What you need to do: Starting with the opening line of the entries below, transcribe each line exactly up to and including the one that has "Boulevard Watches: 7"; pictures are not copied.
[Start of Attachment]
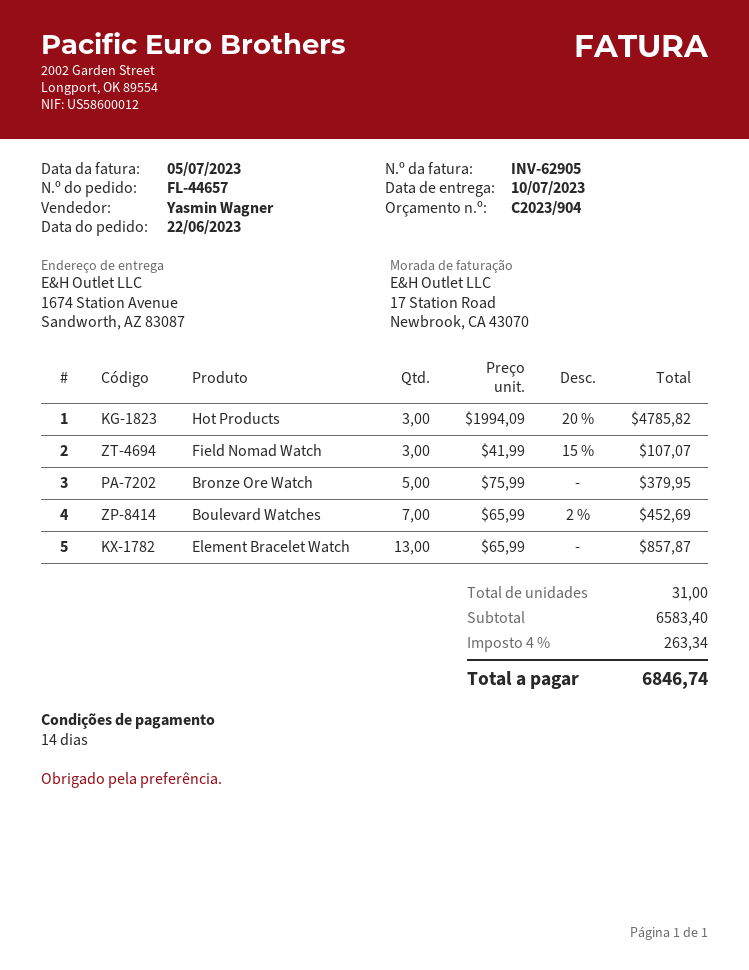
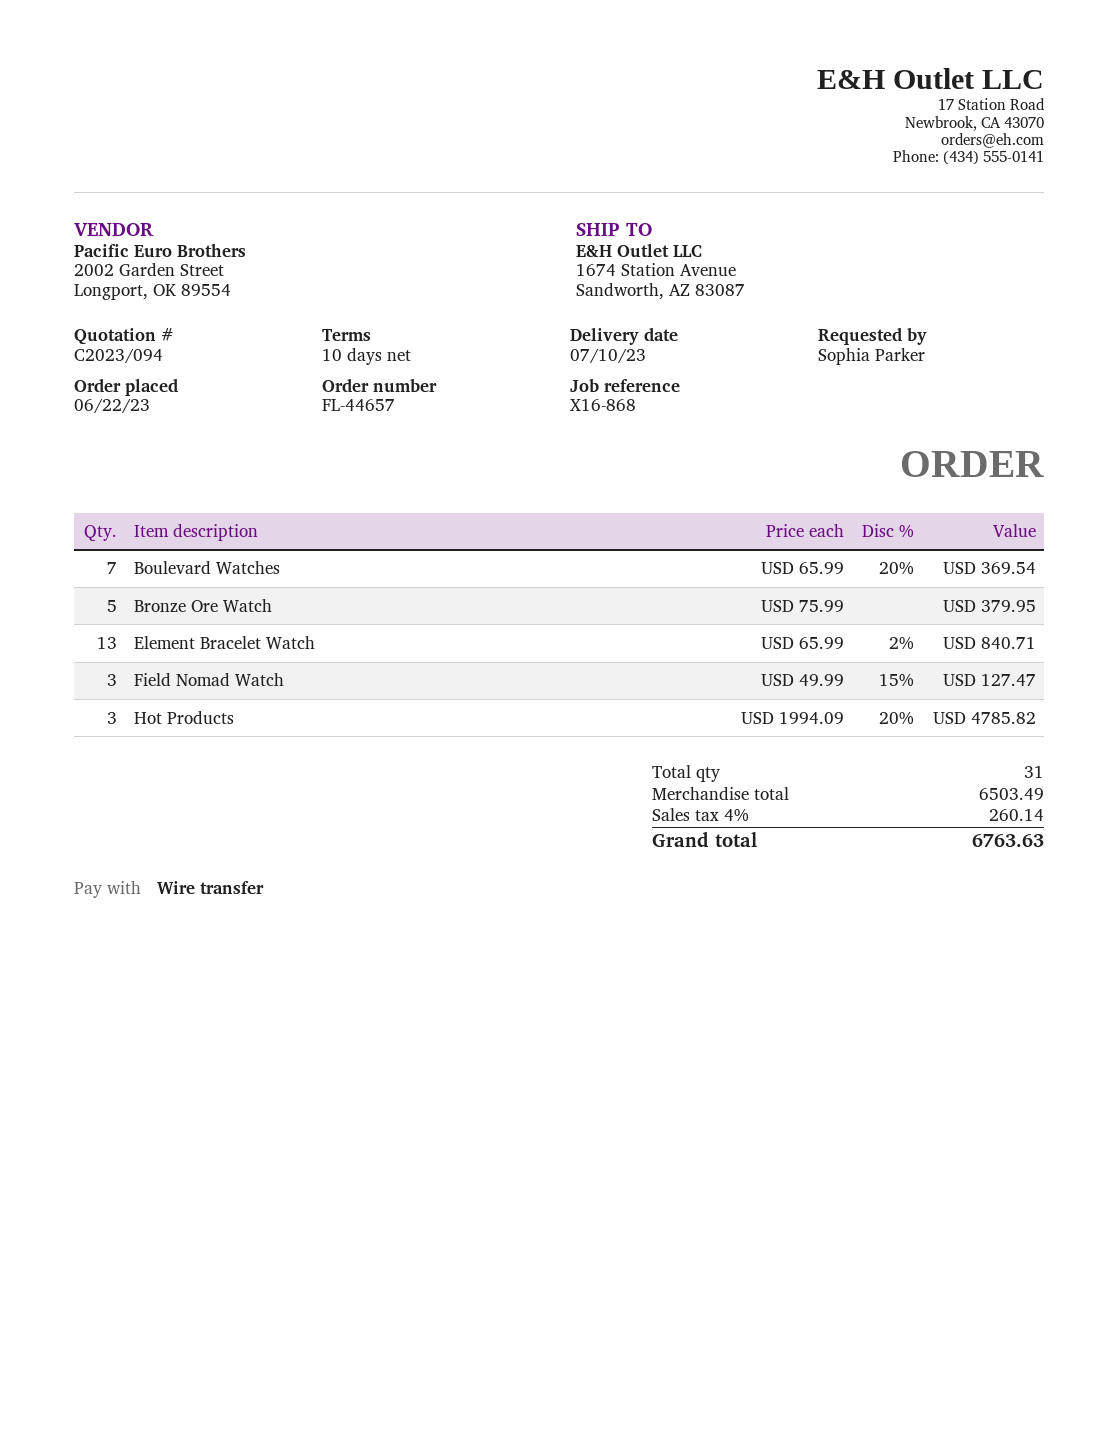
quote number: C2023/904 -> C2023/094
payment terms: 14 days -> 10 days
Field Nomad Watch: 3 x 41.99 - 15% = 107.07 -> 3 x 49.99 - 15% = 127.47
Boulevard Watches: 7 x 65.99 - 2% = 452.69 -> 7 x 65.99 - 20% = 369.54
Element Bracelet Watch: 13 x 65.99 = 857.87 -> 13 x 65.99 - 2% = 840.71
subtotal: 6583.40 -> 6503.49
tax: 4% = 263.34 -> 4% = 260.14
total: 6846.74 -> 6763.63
[End of Attachment]
Written solution:
quote number: C2023/904 -> C2023/094
payment terms: 14 days -> 10 days
Field Nomad Watch: 3 x 41.99 - 15% = 107.07 -> 3 x 49.99 - 15% = 127.47
Boulevard Watches: 7 x 65.99 - 2% = 452.69 -> 7 x 65.99 - 20% = 369.54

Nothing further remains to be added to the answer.